Format: Remote (via Zoom).
Registration is required.
About the Speaker
Dr. Isabel Pedersen is the founding Director of the Digital Life Institute, an international research network of multidisciplinary scholars studying the social implications of emergent digital technologies, where she also leads the AI and Social Implications cluster. She is Professor of Communication Studies at Ontario Tech University and studies the cultural, ethical, and political challenges posed by technological change through design, adoption and adaptation, concentrating on emergent digital devices. Her forthcoming, co-authored book is Augmentation Technologies and Artificial Intelligence in Technical and Professional Communication: Designing Ethical Futures (Ann Hill Duin and Isabel Pedersen, Routledge). She is co-author of Writing Futures: Collaborative, Algorithmic, Autonomous (Ann Hill Duin and Isabel Pedersen, 2021, Springer), and co-editor of Embodied Computing: Wearables, Implantables, Embeddables, Ingestibles (Isabel Pedersen and Andrew Iliadis 2020, MIT Press).

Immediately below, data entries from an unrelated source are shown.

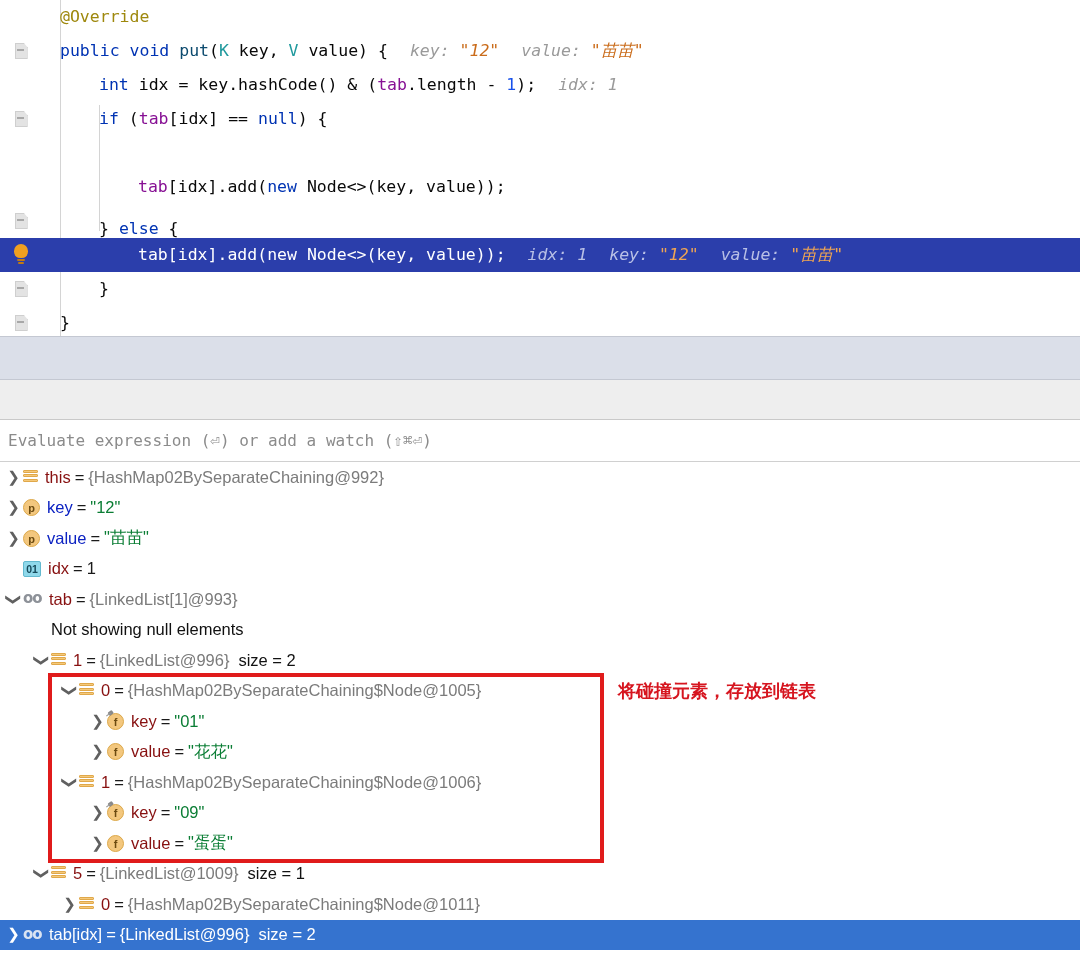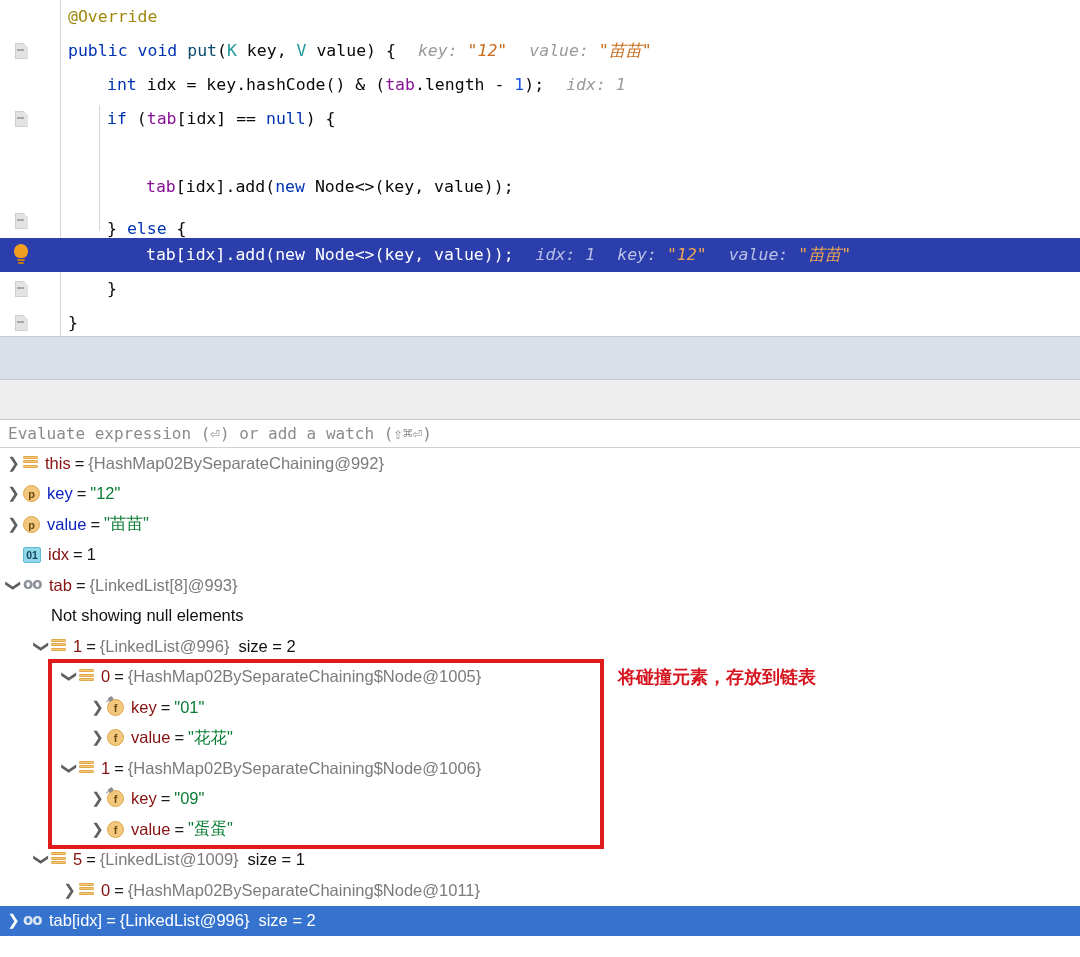"@Override" .code-line { padding-left: 8px -> none }
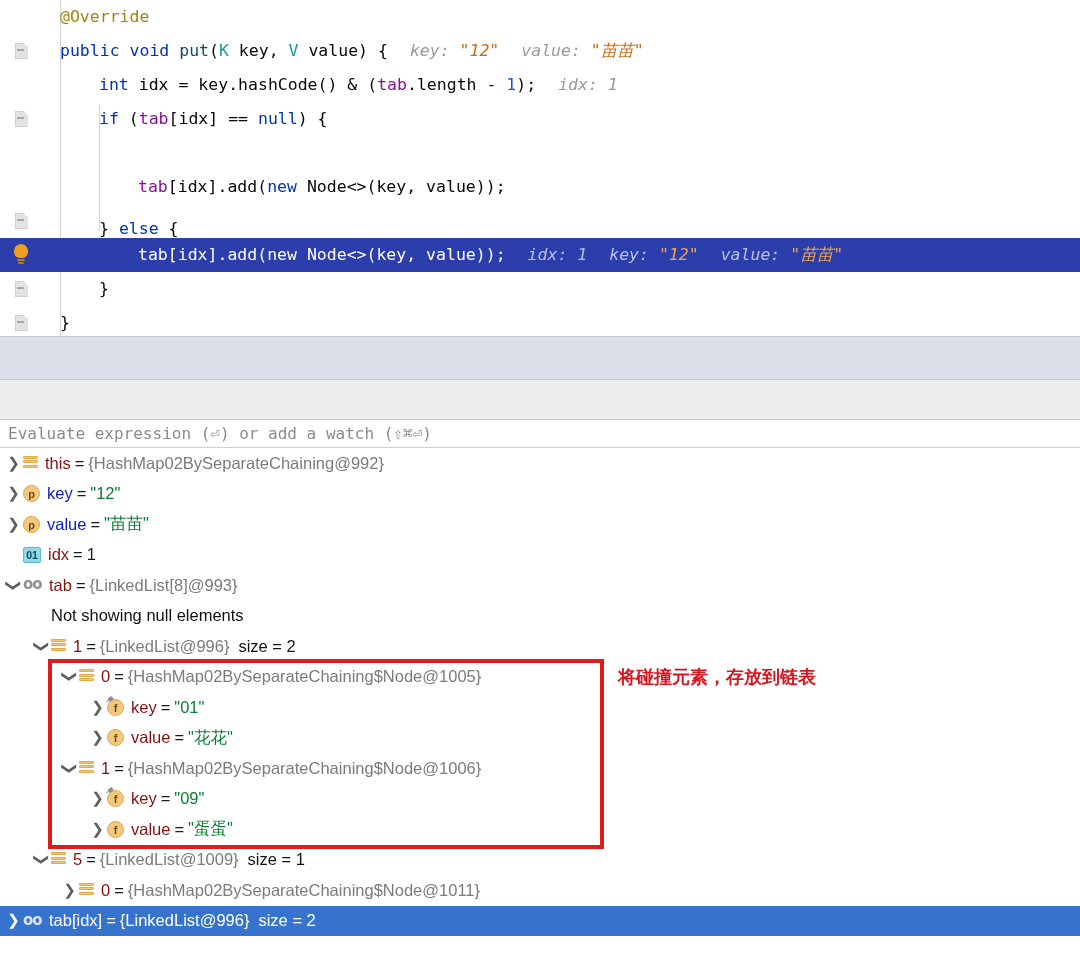"Evaluate expression (⏎) or add" #evaluate-bar { height: 28px -> 42px }
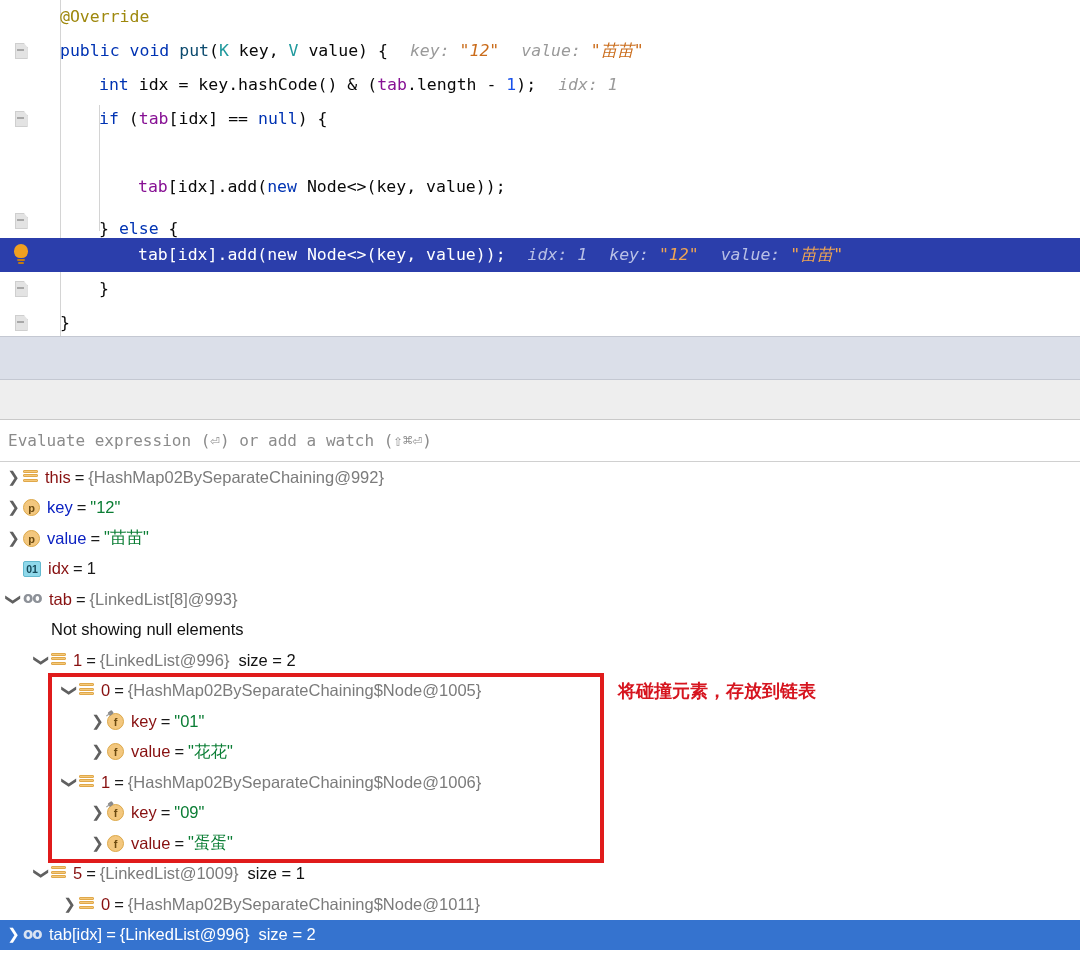"{LinkedList[8]@993}" span.vref { text: 8 -> 1 }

Dr. Pedersen has held several distinguished positions and awards. She held the Canada Research Chair in Digital Life, Media, and Culture (September 2012-August 2022). She was inducted into The Royal Society of Canada, College of New Scholars, Artists and Scientists (2014 – 2021). She was awarded the Scholarly Research and Creative Activity Award, Faculty of Communication and Design at Toronto Metropolitan University (formerly Ryerson University) in 2010.